Despite economic setbacks over the next few years, he was reelected in 1996 in an election that local and international observers agreed was free and fair. Under Ghana’s new constitution, which he helped produce, Rawlings could not seek a third term as president.

When the candidate from his party lost the presidential election in 2000, the peaceful transfer of power was considered a rarity in African politics.

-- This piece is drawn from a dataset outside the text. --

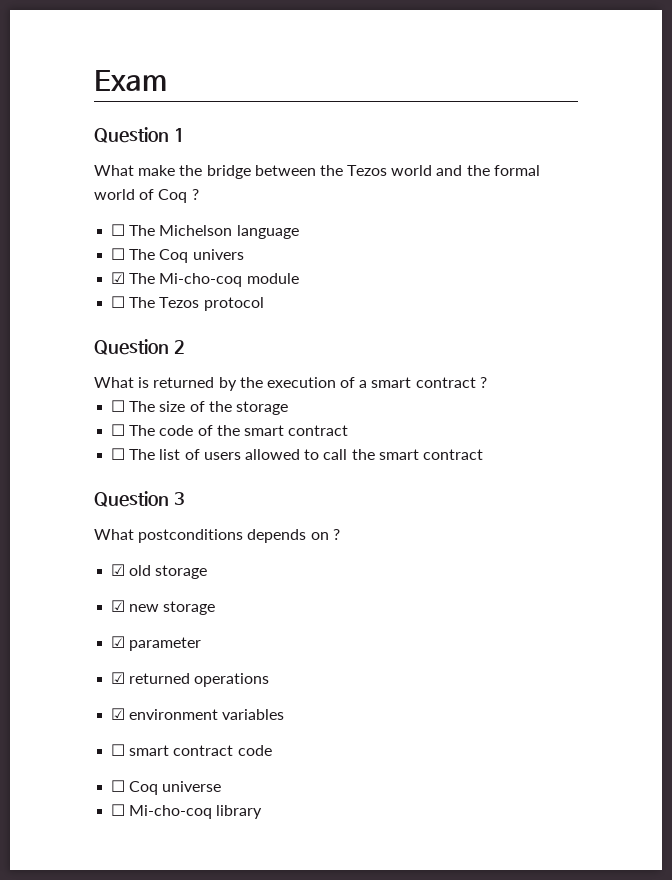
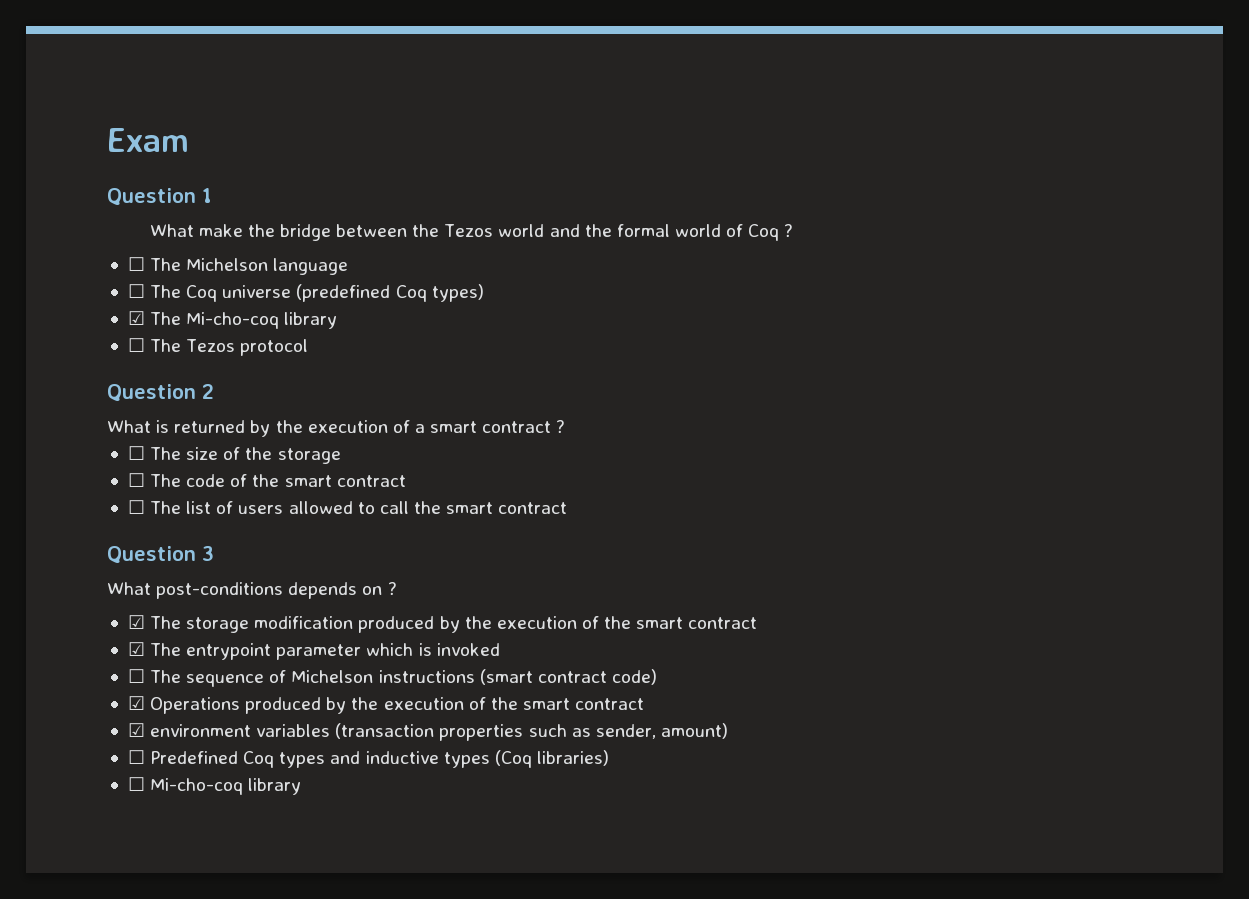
[192,249,244,260] univers -> [222,284,484,302] universe (predefined Coq types)
[246,273,299,284] module -> [284,312,338,329] library
[138,529,244,543] postconditions -> [156,582,284,599] post-conditions
[129,565,208,579] [111,600,216,615] [111,636,202,651] [111,672,270,687] [111,708,285,720] [111,744,272,756] [111,780,222,795] old storage // ☑ new storage // ☑ parameter // ☑ returned operations // ☑ environment variables // ☐ smart contract code // ☐ Coq universe -> [150,616,758,633] [127,642,500,660] [127,669,657,687] [127,696,645,714] [127,723,728,741] [127,750,609,768] The storage modification produced by the execution of the smart contract // ☑ The entrypoint parameter which is invoked // ☐ The sequence of Michelson instructions (smart contract code) // ☑ Operations produced by the execution of the smart contract // ☑ environment variables (transaction properties such as sender, amount) // ☐ Predefined Coq types and inductive types (Coq libraries)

Rawlings was born Jerry Rawlings John on June 22, 1947, in Accra. His father was a Scottish businessman, and his mother was from Ghana’s Ewe ethnic group. His parents were not married, and Rawlings was raised by his mother.

When he entered Ghana’s training academy for air cadets, his last name, John, was omitted from his official form, and he became known as Jerry Rawlings, or sometimes Jerry John Rawlings. (Ghanaians often called him “J.J.,” which some critics said stood for “Junior Jesus.”)

Rawlings excelled as a pilot and, after his first coup in 1979, reportedly celebrated by going for a joyride in a jet fighter, flying low over Accra and the countryside.

Survivors include his wife of 43 years, Nana Konadu Agyeman, who ran unsuccessfully for Ghana’s presidency in 2016; and four children.

In later years, Rawlings remained a powerful voice in Ghana’s public life. Despite his rise to power on the strength of a military coup, he came to be seen as a pan-African statesman and as a primary architect of his country’s emerging social and political stability. He lectured around the world and participated in peacekeeping and diplomatic efforts for the United Nations and African Union.

In a 1979 interview with The Washington Post, Rawlings cited the influence of Frantz Fanon, a Black psychiatrist and writer from Martinique whose books delineated the dehumanizing effect of colonialism and economic inequality.

“Well, that is what we are all about,” Rawlings said. “It’s not a Black-White thing here but the rich suppressing the poor, exploiting us, oppressing us.”